Metadata-Version: 2.4
Name: umite
Version: 0.1.0
Summary: UMI counting tool for SmartSeq3 libraries
Author-email: Leo Förster <leoforster@gmail.com>, Enrico Frigoli <enrico.frigoli@dkfz-heidelberg.de>, Xiaoyu Sun <binggans@hotmail.com>, Angela Goncalves <a.goncalves@dkfz-heidelberg.de>, Ana Martin-Villalba <a.martin-villalba@dkfz-heidelberg.de>
Maintainer-email: Leo Förster <leoforster@gmail.com>
License-Expression: GPL-3.0-or-later
Keywords: biology,bioinformatics,single cell,transcriptomics,smartseq3
Classifier: Topic :: Scientific/Engineering :: Bio-Informatics
Requires-Python: >=3.7
Description-Content-Type: text/markdown
License-File: LICENSE
Requires-Dist: HTSeq
Requires-Dist: regex
Requires-Dist: RapidFuzz
Provides-Extra: dev
Requires-Dist: pytest>=5; extra == "dev"
Dynamic: license-file

# umite

**UMI extraction & counting for Smart‑seq3 scRNA‑seq libraries**

umite *unites* two tools that turn raw Smart‑seq3 FASTQ files into gene‑by‑cell count tables for downstream analysis:

![umite_scheme](images/umite_scheme.png)

| Step | Tool              | Purpose |
|------|------------------|---------|
| ①    | **umiextract** | Detect and label UMI-containing reads in a FASTQ file. Use optional fuzzy UMI matching to incrase the number of detected UMIs. |
| ②    | *(external)*     | Align reads using e.g. the splice-aware aligner, **STAR**. Then sort reads by read-name using **samtools** |
| ③    | **umicount**   | Parse aligned reads and assign reads/UMIs to genes & exons, while deduplicate and (optionally) error‑correcting UMIs.  |

Additional information is available in [our paper](https://XXX)

---

## Usage

### Installation

```bash
git clone https://github.com/leoforster/umite.git
cd umite
pip install -e .
```

if this has issuses you can try using `python -m pip install -e .` to install via the local python interpreter instead. You can also install the `pytest` suite by calling `pip install -e .[dev]`.

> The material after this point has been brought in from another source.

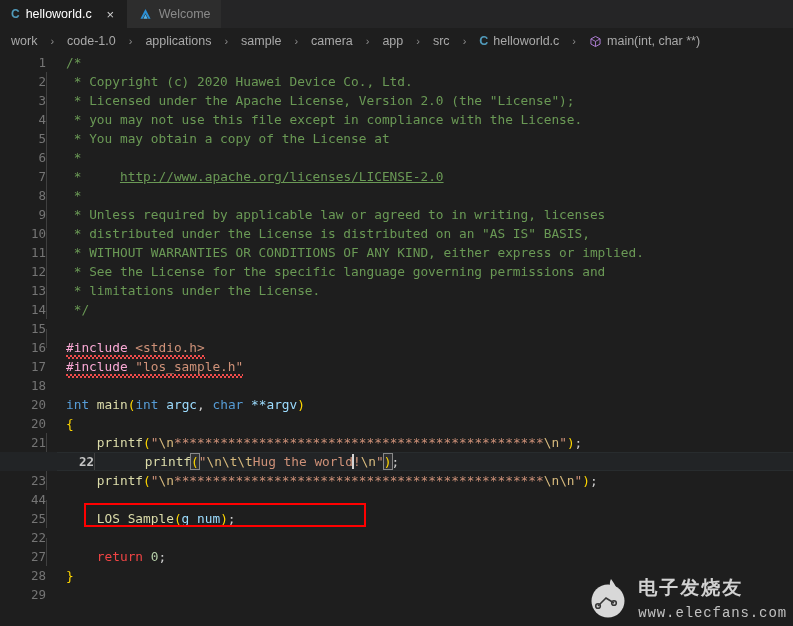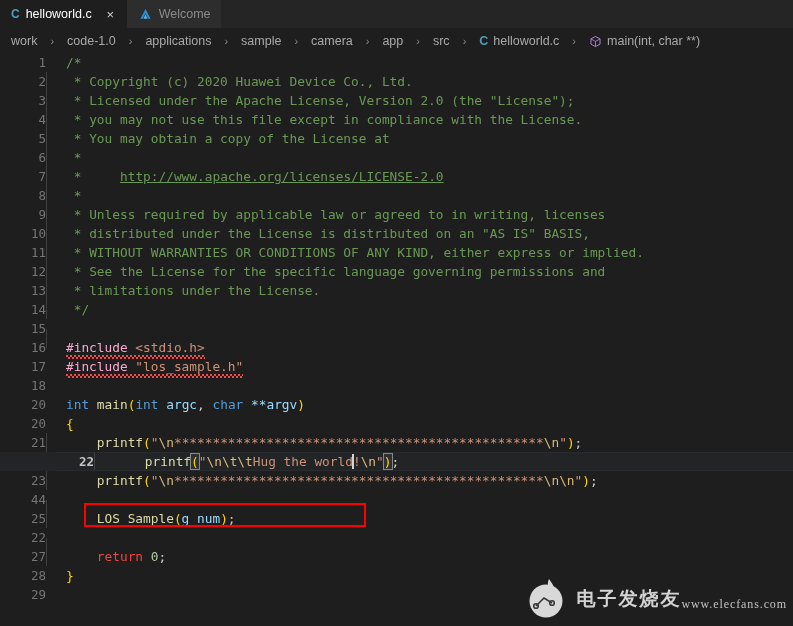"电子发烧友" #wm-text { flex-direction: row -> column }
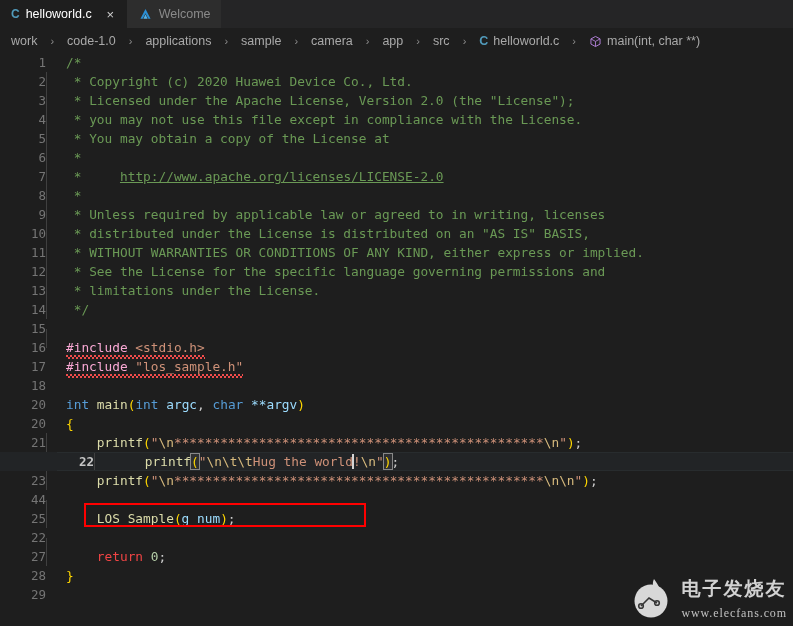"www.elecfans.com" #wm-url { font-family: Liberation Serif, serif -> Liberation Mono, monospace; font-size: 12px -> 14px }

umite requires **Python≥3.7** and the packages *HTSeq*, *regex* and *RapidFuzz*, which are automatically installed in the example above.
For the alignment step, you will need **samtools** and ideally the **STAR** aligner.

### Pipeline

The repository ships with [`minimal_umite_run.sh`](minimal_umite_run.sh) , a minimal script for running the umite pipeline.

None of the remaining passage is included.